15.                   We were provided with specimens of the GRI agreements, all headed “Guaranteed Rental Income Sub-Letting Agreement” followed by the year. Each begins with the following paragraph, which seems to have remained unchanged save for amendment of the year between, at least, 2009 and 2015:

“Mullacott Park (the Company) [a footnote indicates that Mullacott Park is a trading name of WDL], upon the Holiday Home owner complying with the following Terms and Conditions, will obtain bookings for the Holiday Home identified below within the 2009 season (and for any subsequent seasons where the Guaranteed Rental Income is for a set number of years/seasons). All processing and administration in relation to advertising, taking bookings, confirming reservations, acknowledging receipt of payment and other related management costs will only be taken from any surplus rental income over and above the agreed GRI (guaranteed rental income) figure.”

16.                   There have been some minor changes of wording in the remainder of the agreement as time has gone by, but we have not detected any of significance and none were drawn to our attention. Clause 10 of the agreement provides, in the 2012 specimen produced to us, as follows:

“The Holiday Home Owner [ie lodge owner] agrees that for 46 weeks made available (which must include all prime weeks), the Guaranteed Rental Income will be £10,400 for a period of 1 year(s), with any subsequent years to be agreed with the Company. The Company will guarantee the agreed figure regardless of the number of bookings received for that lodge over the 46 week period.
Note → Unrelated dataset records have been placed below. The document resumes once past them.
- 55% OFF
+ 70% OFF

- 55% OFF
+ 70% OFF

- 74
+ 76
It is the responsibility of the Holiday Home Owner to establish which weeks are prime weeks for that particular year in which the agreement exists.”
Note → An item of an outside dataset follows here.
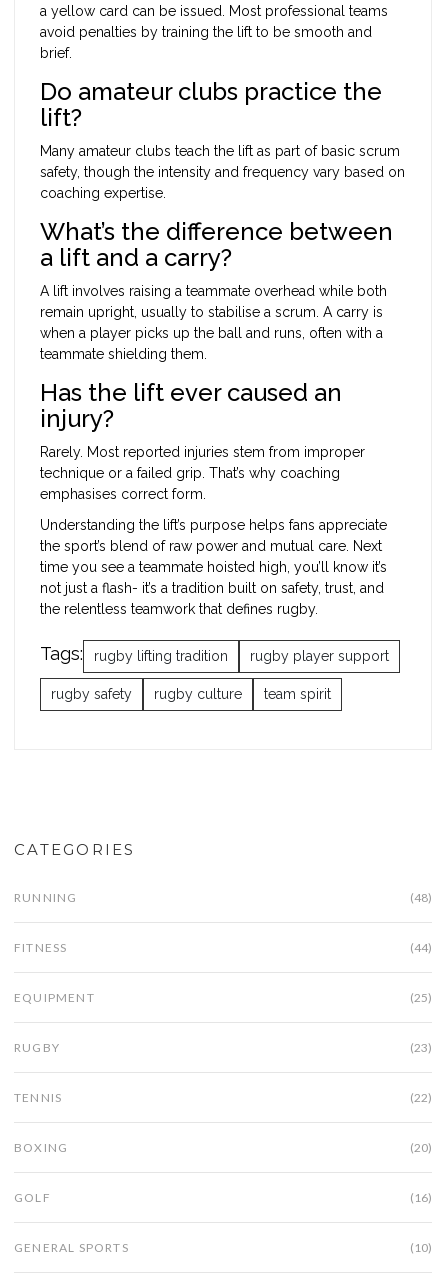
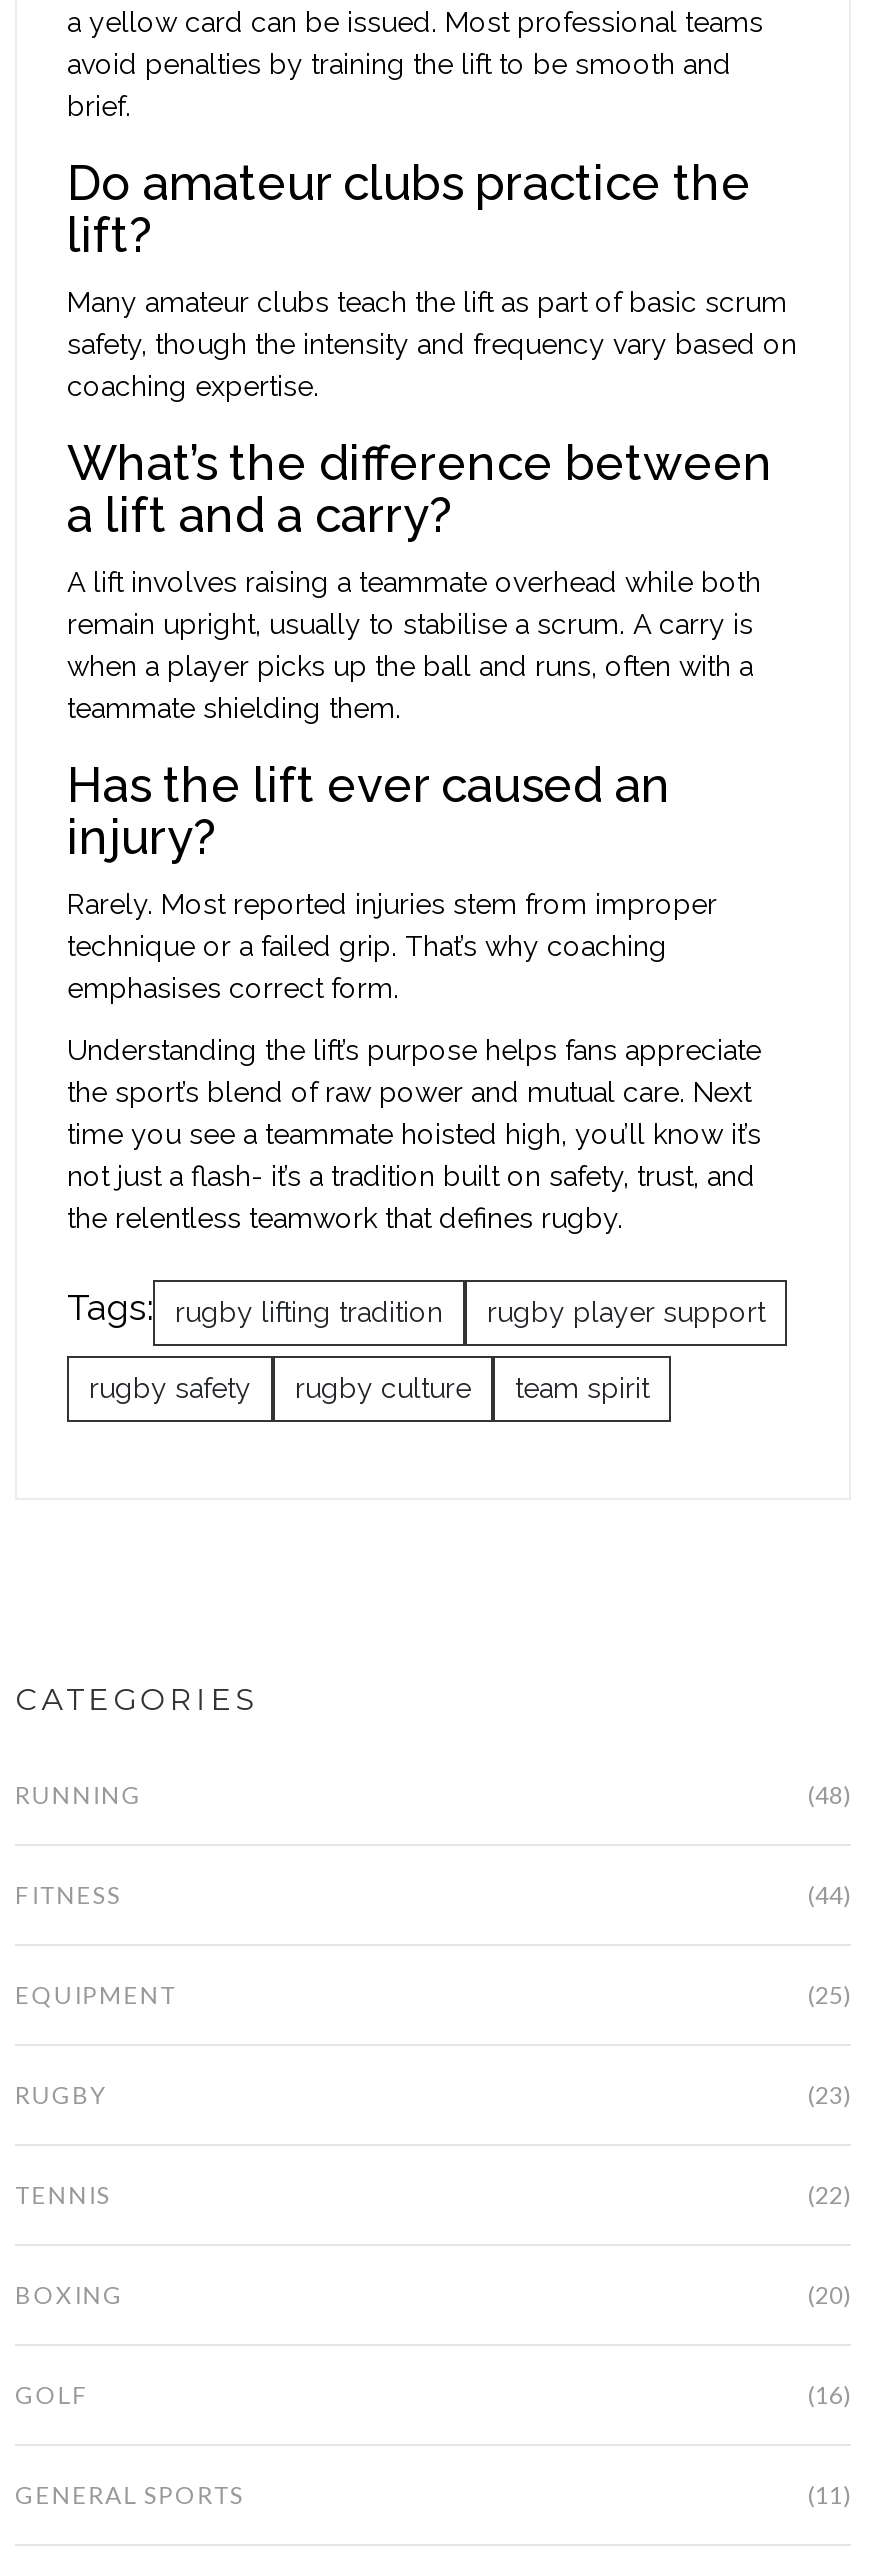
- (10)
+ (11)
17.                   The figures “£10,400” and “1” have been inserted in manuscript, and we understand they are separately agreed, albeit against the background of the assumed 6% return to which we have referred, with each lodge owner. The requirement that the lodge owner ascertain for himself which are the prime weeks appears to have been imposed because of the lodge owner’s residual right to use the lodge during those weeks. The agreement does not make it clear what is meant by “46 weeks made available”, and in particular does not indicate whether or not WDL has a licence over, or some similar interest in, the property, during those weeks. The agreement does, however, provide that the lodge owner “may enter into direct bookings but only if monies agreed are paid directly to the Park before the guests occupy.” Again, the clause is equivocal in not making it clear whether it applies during the 46 week period, but we are willing to assume in WDL’s favour that it does. More importantly, in our view, the agreement does not state, if it be the case, that WDL will be acting as agent for the lodge owner, and it does not authorise WDL to enter into agreements with holidaymakers either in its own name or in the name of the lodge owner; it merely says, in the opening paragraph quoted above, that it will “obtain bookings”.
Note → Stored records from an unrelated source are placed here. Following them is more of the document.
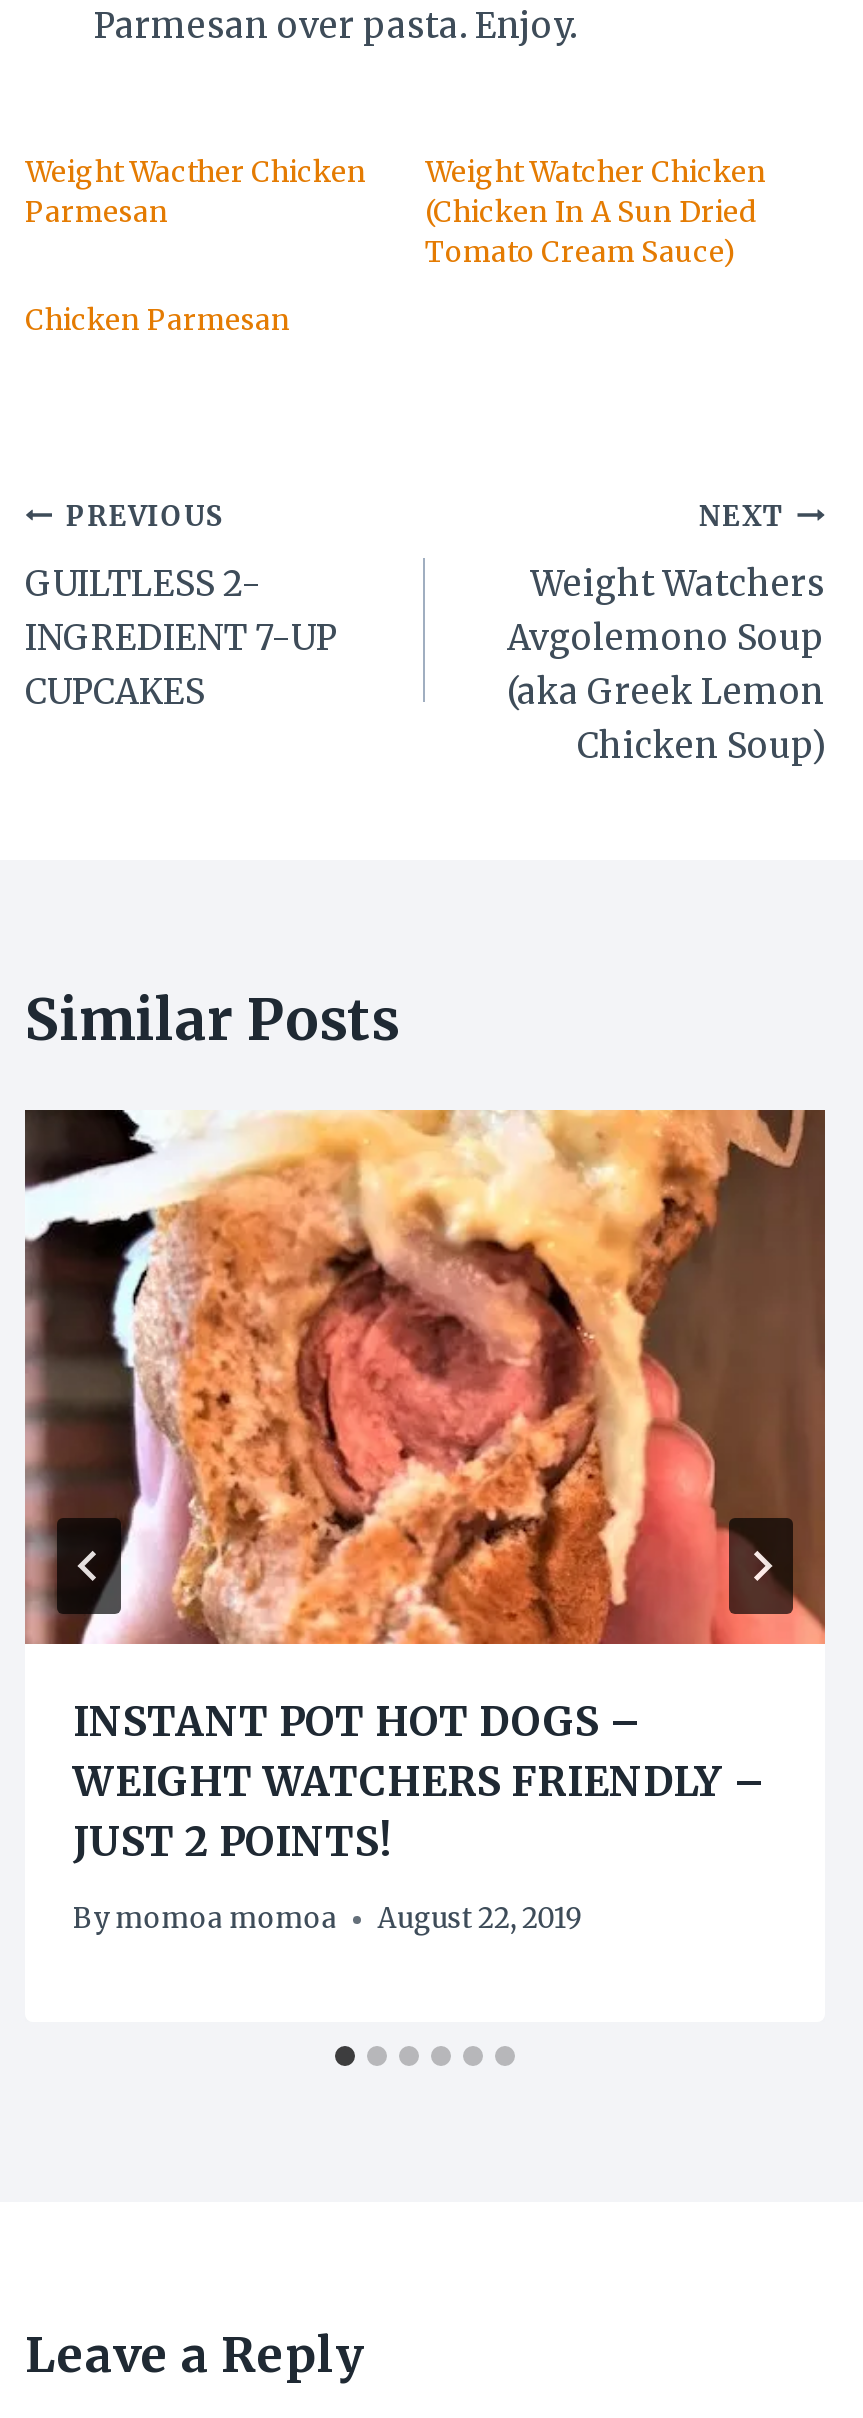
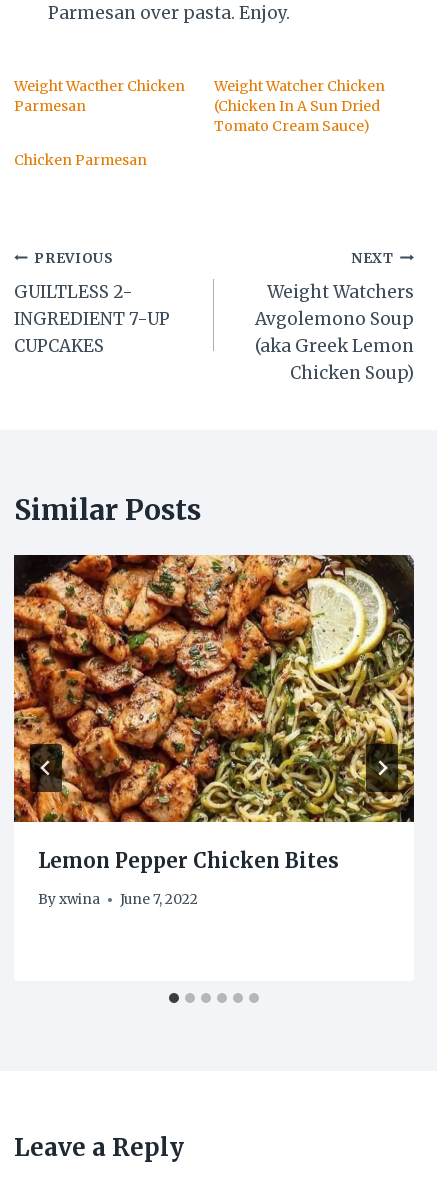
- [image]
- INSTANT POT HOT DOGS –
- WEIGHT WATCHERS FRIENDLY –
- JUST 2 POINTS!
+ [image]
+ Lemon Pepper Chicken Bites

- By momoa momoa
- August 22, 2019
+ By xwina
+ June 7, 2022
18.                   Save when the lodge owner arranges a booking himself (which we understood to happen rarely) there is no provision by which he may play any part at all in the selection of the holidaymakers to whom the lodge is to be let, or to refuse to let to a particular applicant; indeed, the indications are that the lodge owner is unlikely even to know who has agreed to occupy the lodge at any time. In essence, whether or not WDL acquires some interest over the lodge, the lodge owner simply hands it over for the requisite number of weeks. WDL alone determines the level of rent to be charged to a holidaymaker; the lodge owner is given no say in the matter at all although we recognise, since a minimum return is agreed and the lodge owner will have only a limited interest in any surplus should there be one, that he is likely to be relatively unconcerned on that score. The agreement imposes some obligations on the lodge owner to ensure that the lodge is maintained to an acceptable standard. A number of other provisions one might expect to see in such an agreement are absent, but their absence does not seem to be material for present purposes. We should, however, set out one further clause:

“The Holiday Home Owner agrees that a commission of 20% plus VAT will be deducted from each hiring fee to be retained by the Company, but only after the Guaranteed Minimum Rental Figure has been reached. The 20% amount will then apply to all bookings made including those counting towards the Guaranteed Rental Income.”

19.                   It is not altogether clear to us how that clause is intended to work in practice, since it appears to mean that once the guaranteed amount is exceeded it can be eroded by deduction of commission, which is contrary to the purpose of the scheme as it was explained to us. Mr Wilson was unable to help since, he said, in no case have the rentals received exceeded the guaranteed figure and the clause has therefore never been invoked.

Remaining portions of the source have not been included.